--- Working data Enclosed Below ---

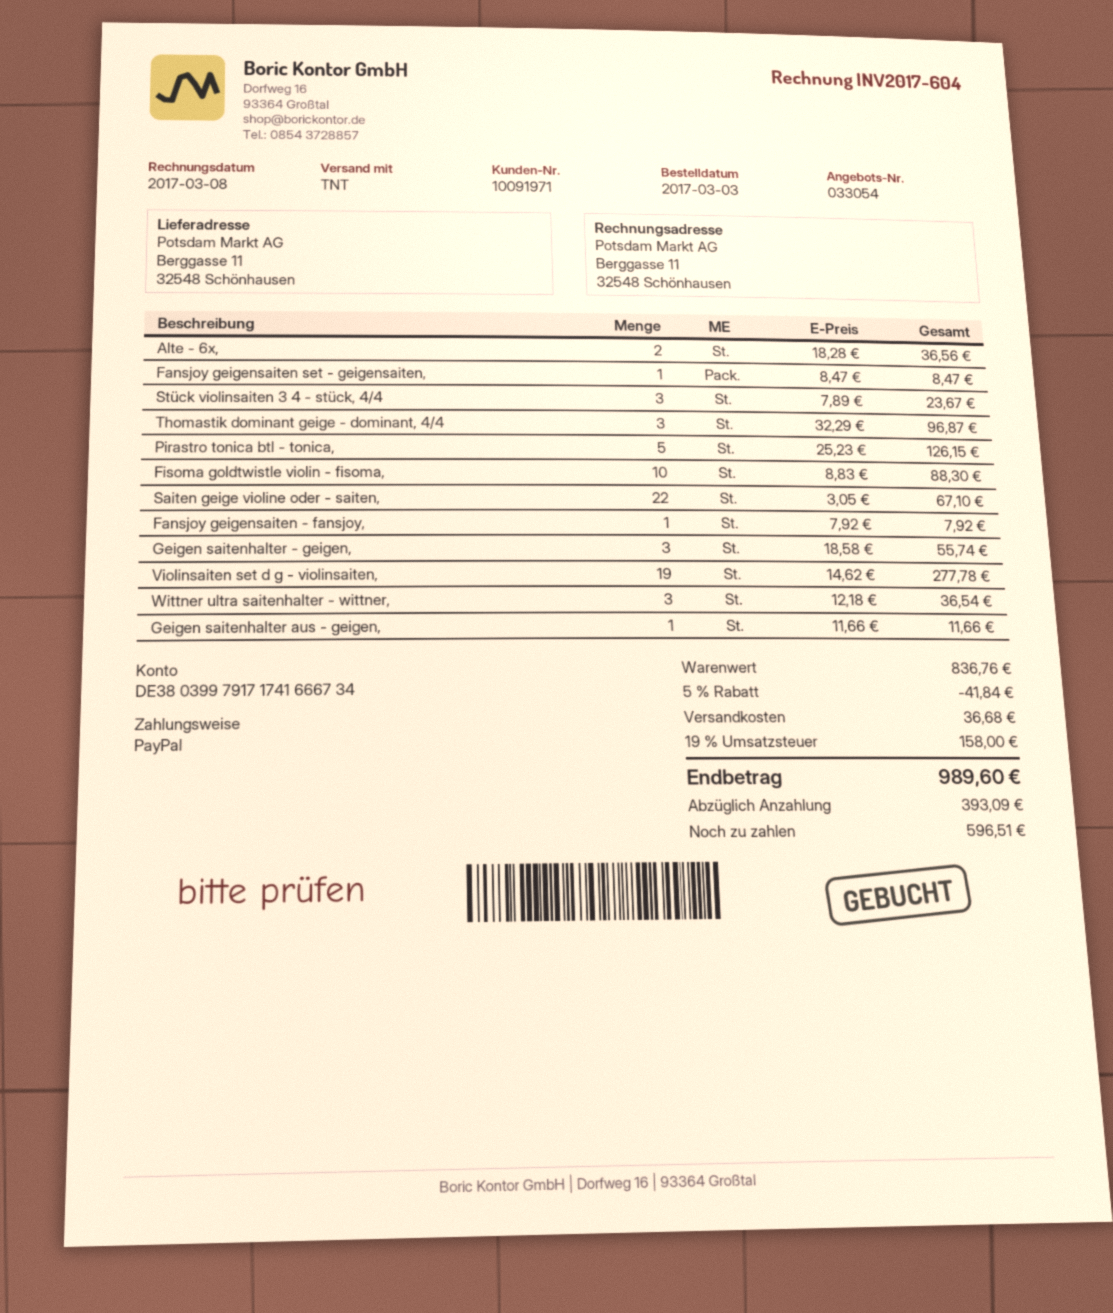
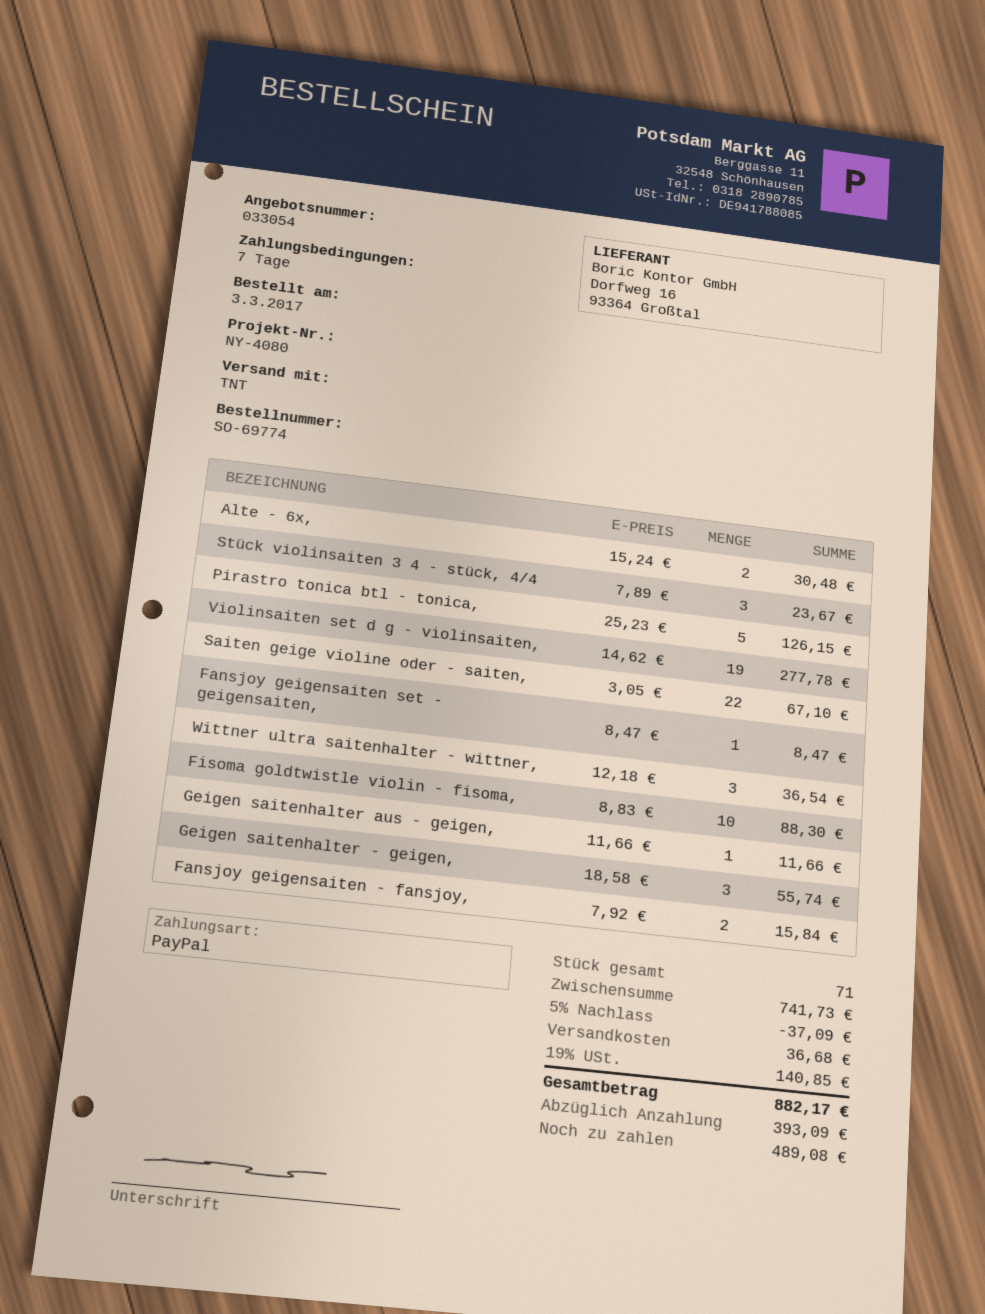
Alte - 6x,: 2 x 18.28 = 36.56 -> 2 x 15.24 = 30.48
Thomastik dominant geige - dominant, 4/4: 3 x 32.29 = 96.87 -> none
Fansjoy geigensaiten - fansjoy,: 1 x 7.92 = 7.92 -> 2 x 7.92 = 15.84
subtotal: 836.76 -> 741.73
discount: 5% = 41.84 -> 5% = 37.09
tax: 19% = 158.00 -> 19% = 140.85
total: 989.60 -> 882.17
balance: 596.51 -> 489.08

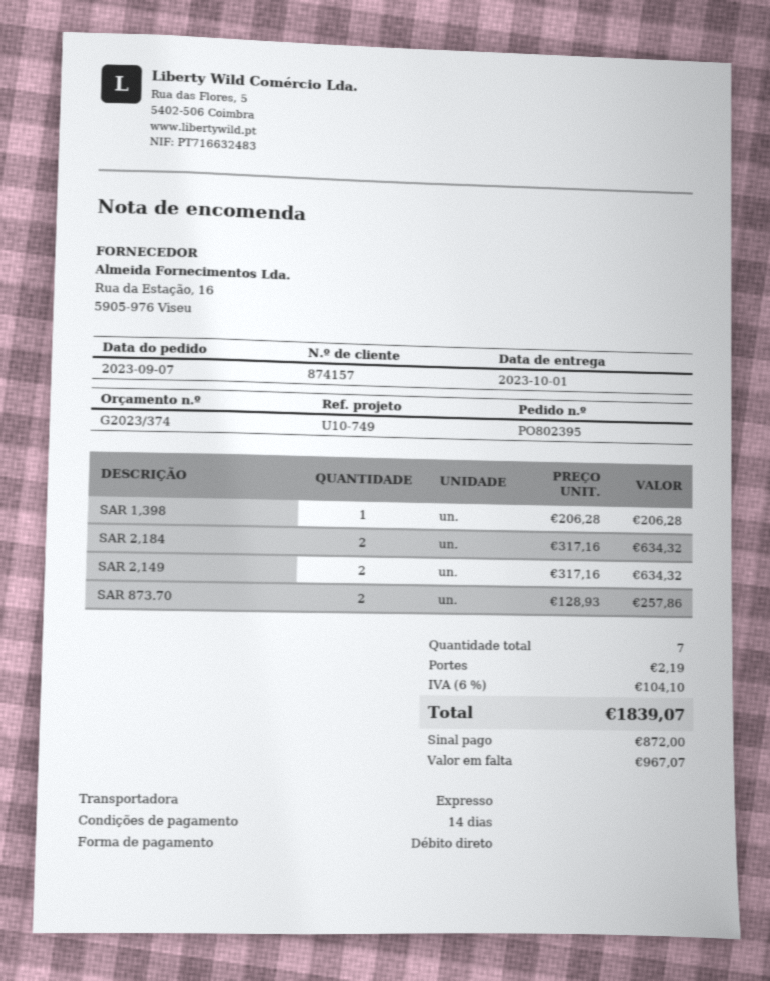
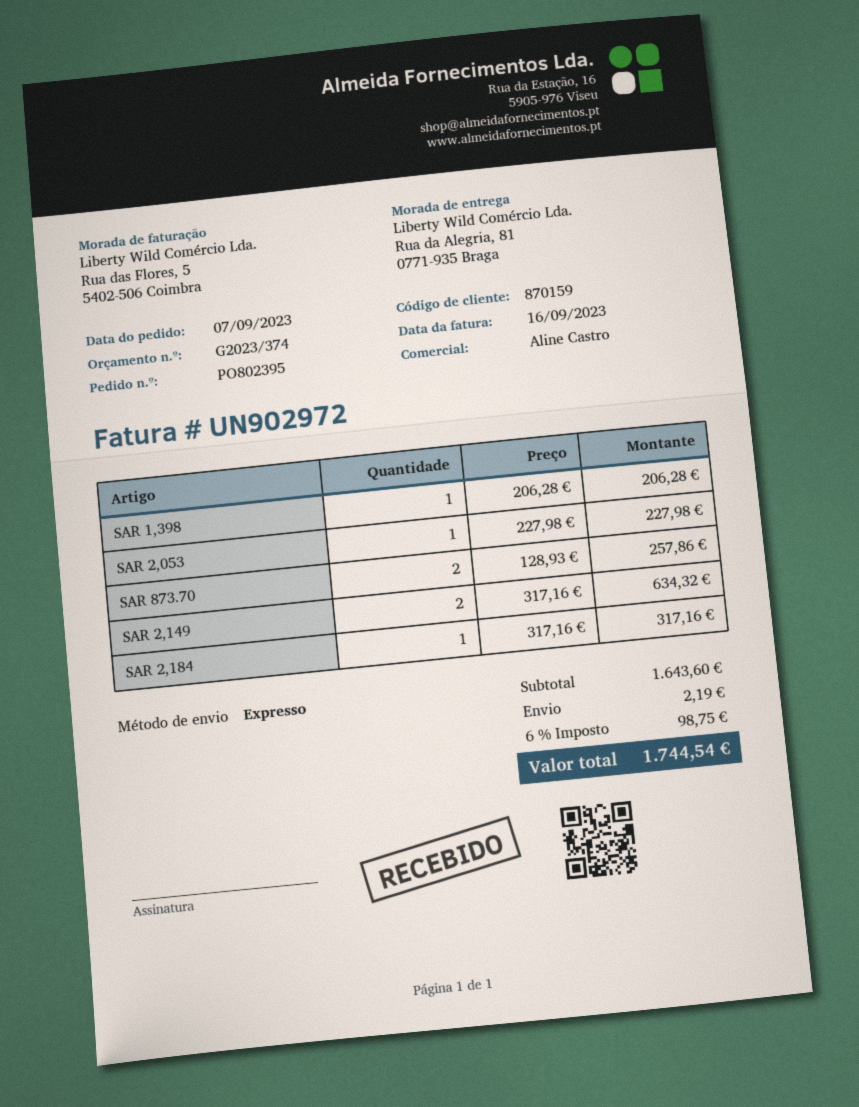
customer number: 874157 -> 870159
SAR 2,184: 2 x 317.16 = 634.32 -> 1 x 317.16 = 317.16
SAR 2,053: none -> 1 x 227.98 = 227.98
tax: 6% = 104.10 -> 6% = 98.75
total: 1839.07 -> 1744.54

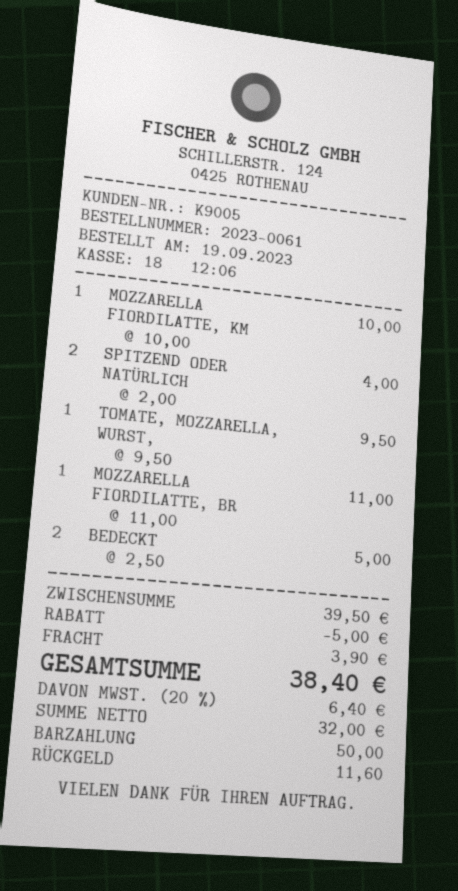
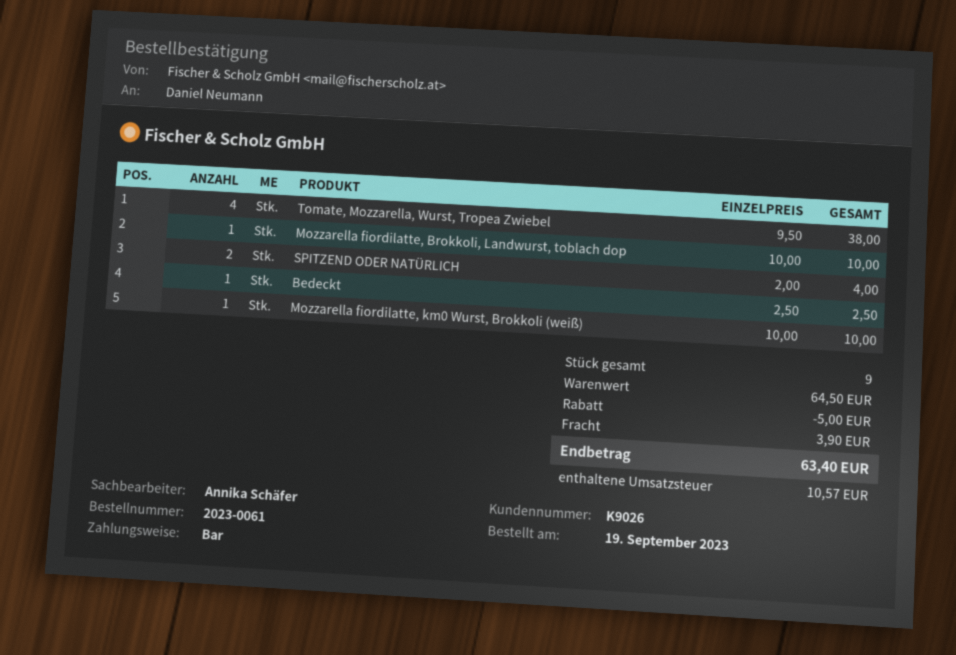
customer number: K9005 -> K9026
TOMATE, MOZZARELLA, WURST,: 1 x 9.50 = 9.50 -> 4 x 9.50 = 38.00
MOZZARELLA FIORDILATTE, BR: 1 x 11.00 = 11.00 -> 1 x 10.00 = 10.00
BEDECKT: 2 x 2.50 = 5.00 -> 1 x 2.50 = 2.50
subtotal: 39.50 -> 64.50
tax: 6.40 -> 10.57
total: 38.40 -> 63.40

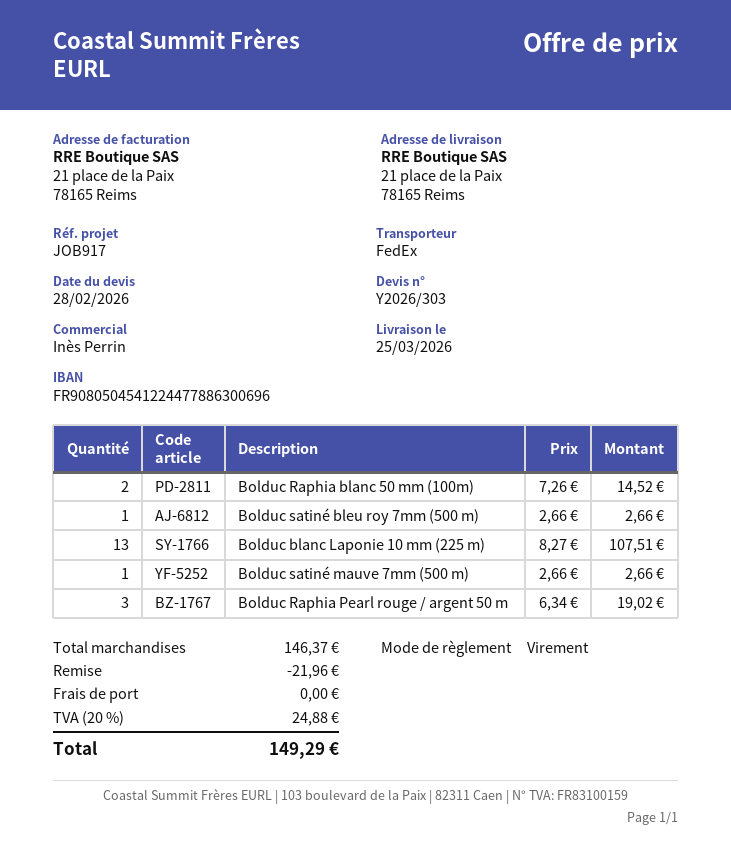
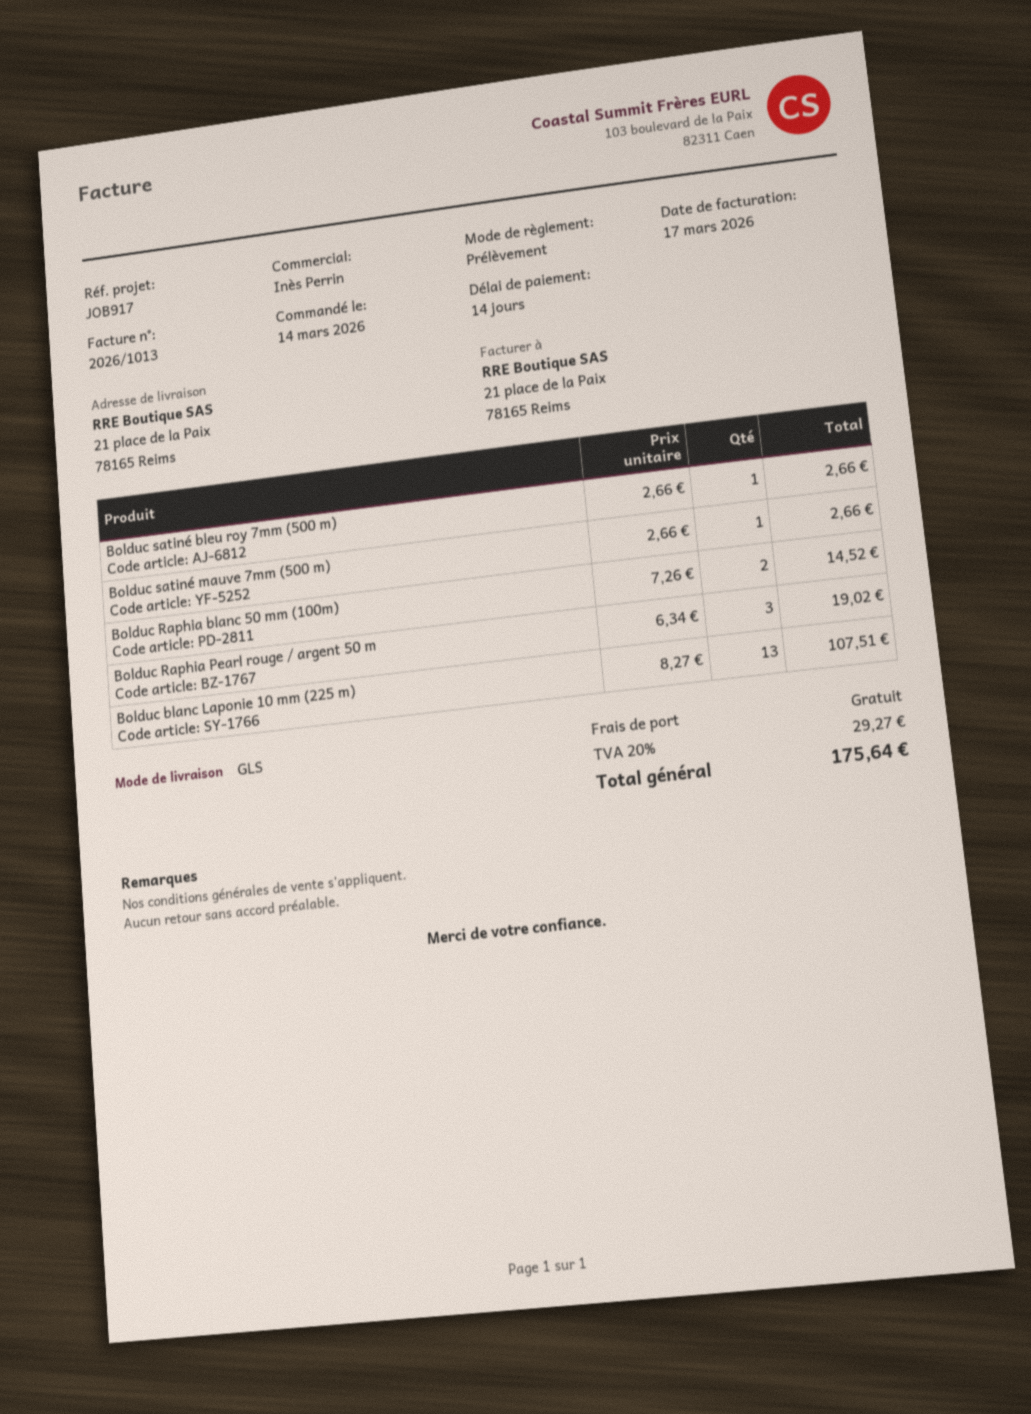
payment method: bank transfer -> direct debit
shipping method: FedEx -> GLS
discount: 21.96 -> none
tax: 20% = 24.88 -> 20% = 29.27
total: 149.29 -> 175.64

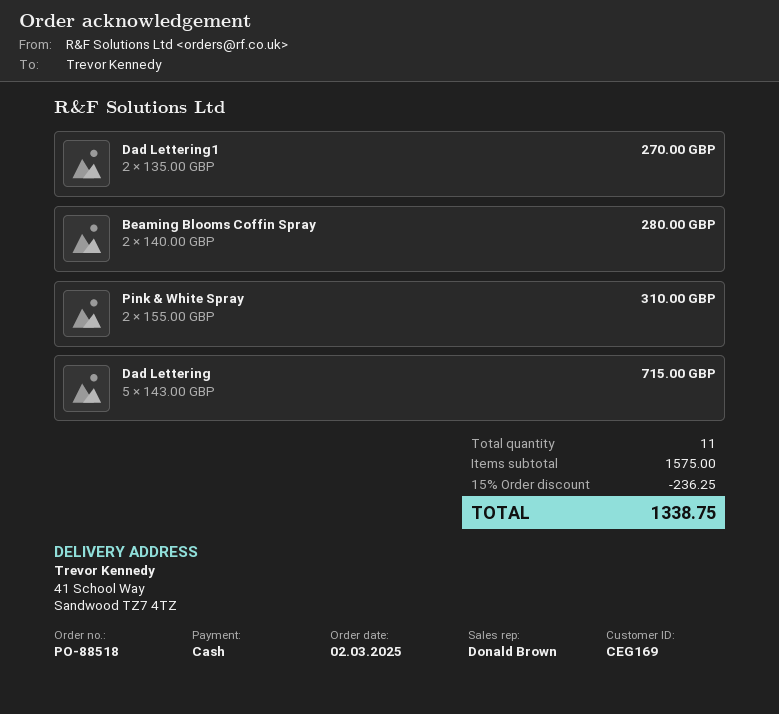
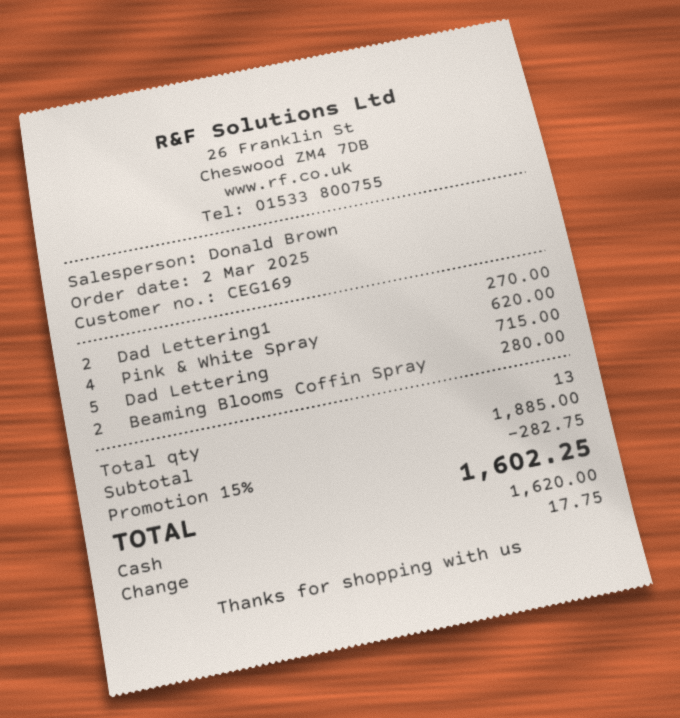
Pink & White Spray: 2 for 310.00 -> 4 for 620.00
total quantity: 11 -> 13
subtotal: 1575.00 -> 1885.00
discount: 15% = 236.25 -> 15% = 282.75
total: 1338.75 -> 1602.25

--- End of Enclosed Working data ---

Write out each line of the data above exactly, starting at the top and finishing with the line containing "balance: 596.51 -> 489.08"; omit the pictures.

Alte - 6x,: 2 x 18.28 = 36.56 -> 2 x 15.24 = 30.48
Thomastik dominant geige - dominant, 4/4: 3 x 32.29 = 96.87 -> none
Fansjoy geigensaiten - fansjoy,: 1 x 7.92 = 7.92 -> 2 x 7.92 = 15.84
subtotal: 836.76 -> 741.73
discount: 5% = 41.84 -> 5% = 37.09
tax: 19% = 158.00 -> 19% = 140.85
total: 989.60 -> 882.17
balance: 596.51 -> 489.08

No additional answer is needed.